Industry Applicability

Industry Applicability Routing Strategy Priority
Financial Services High Capability-based (accuracy critical); fallback for availability
Healthcare High Capability-based (clinical accuracy); cost-based for administrative tasks
Media / Content Very High Cost-based routing dominant; high volume, variable complexity
E-commerce High Latency-based for customer-facing; cost-based for batch enrichment
Technology / SaaS Very High Multi-strategy; A/B routing for model evaluation is core practice
Government Medium Capability and data-residency routing; complex policy rules

4. Architecture Overview

The Model Routing layer sits within or immediately behind the AI API Gateway and executes per-request model selection before the upstream proxy forwards the call. The routing decision is deterministic given the same input context and routing configuration, making it reproducible and auditable. The routing configuration is stored as code in a Git repository, enabling GitOps workflows for policy changes.

Intent Classification is the first stage of routing logic. The incoming request carries signals that inform routing: the declared use case tag in the request metadata (e.g., use-case: summarisation), the consumer's team namespace (which may have team-level routing overrides), the estimated complexity of the request (derived from prompt length, presence of structured data, declared reasoning requirement), and any explicit model hint from the consumer (which is subject to policy gating). Intent classification can be as simple as a rule lookup against the use-case tag or as sophisticated as a lightweight classifier that scores request complexity in <10ms.

Routing Strategy Evaluation applies the configured strategy for the consumer/use-case combination. Four primary strategies are defined:

Cost-based routing assigns a cost tier to each request (low/medium/high) based on complexity signals and routes to the cheapest model within that tier that meets the quality threshold. Cost tiers map to model families: low-cost (GPT-4o-mini, Claude Haiku, Gemini Flash), mid-cost (GPT-4o, Claude Sonnet), high-cost (o1, Claude Opus, Gemini Ultra). The quality threshold per tier is expressed as a minimum benchmark score on the organisation's evaluation dataset.

Latency-based routing selects the model with the lowest current P90 latency from real-time metrics. This is particularly valuable for interactive user-facing features where model quality differences are marginal but latency differences are perceived. The latency metric is maintained as a sliding 5-minute window per provider endpoint.

Capability-based routing matches the request's declared requirements against model capability cards in the registry. A request requiring 128K+ context routes only to models with sufficient context windows; a request requiring tool use routes only to models with function-calling capability; a request requiring structured JSON output routes to models with reliable JSON mode. Capability routing is essentially a filter, often combined with cost or latency routing for final selection.

Fallback routing defines an ordered preference list for a given model alias. When the primary model's circuit breaker is open or the provider returns persistent errors, the router advances to the next candidate. The fallback chain is explicit and version-controlled, not implicit.
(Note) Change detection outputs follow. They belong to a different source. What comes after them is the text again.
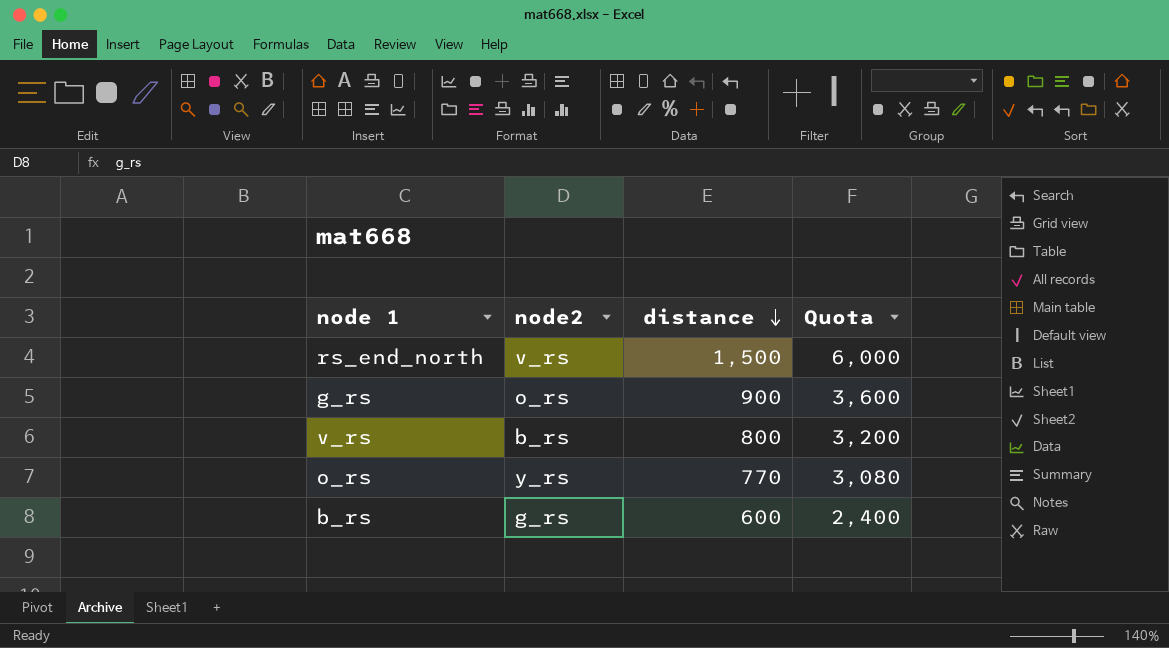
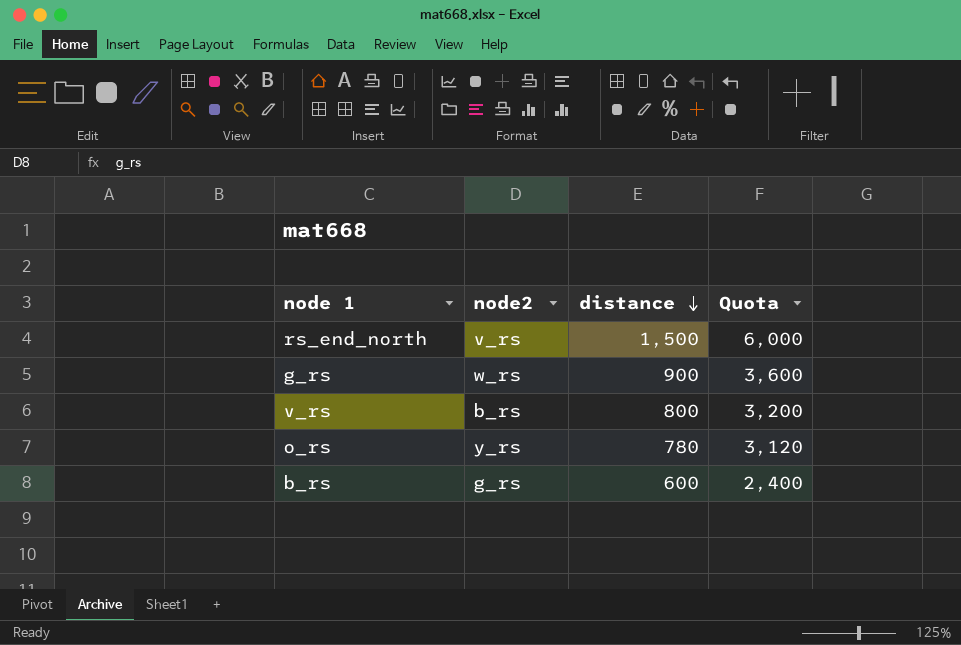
g_rs | node2: o_rs -> w_rs
o_rs | distance: 770 -> 780
o_rs | Quota: 3,080 -> 3,120

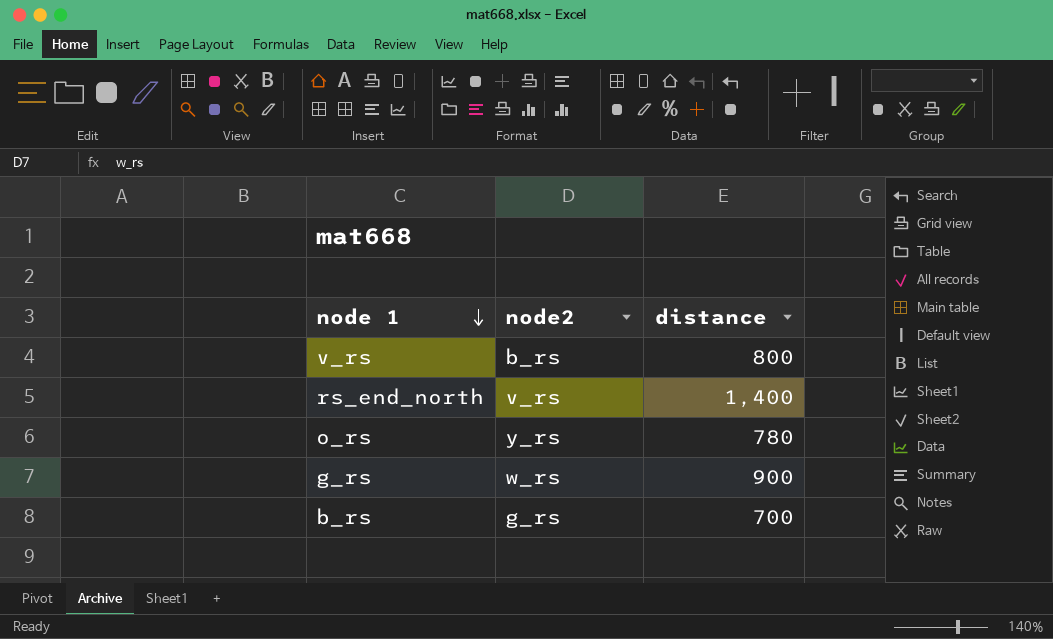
row order: distance descending -> node 1 descending
column Quota | formula: [distance] * 4 -> none
rs_end_north | distance: 1,500 -> 1,400
b_rs | distance: 600 -> 700

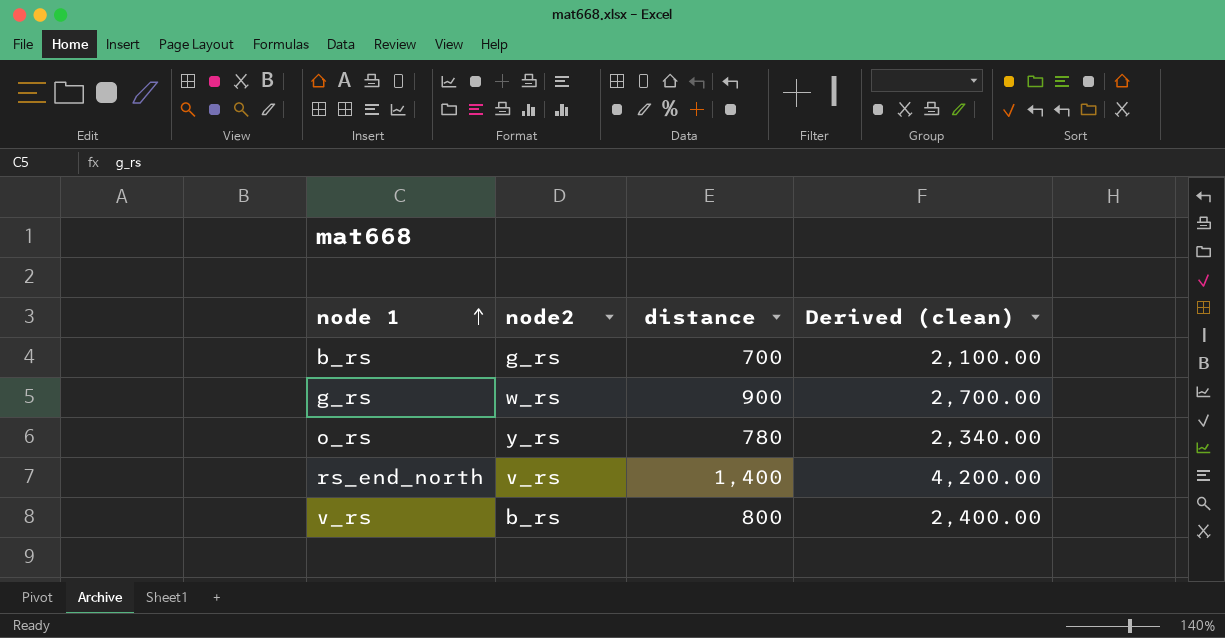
row order: node 1 descending -> node 1 ascending
column Derived (clean) | formula: none -> [distance] * 3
A/B and Shadow Routing are layered on top of the primary strategy. A/B routing sends a configurable percentage of traffic to a candidate model, comparing outputs against the primary on the organisation's quality metrics. Shadow routing duplicates requests to a candidate model asynchronously without serving its response to the consumer; this enables zero-risk production traffic evaluation. Both mechanisms write routing experiment metadata to the Evaluation Framework (EAAPL-PLT008) for analysis.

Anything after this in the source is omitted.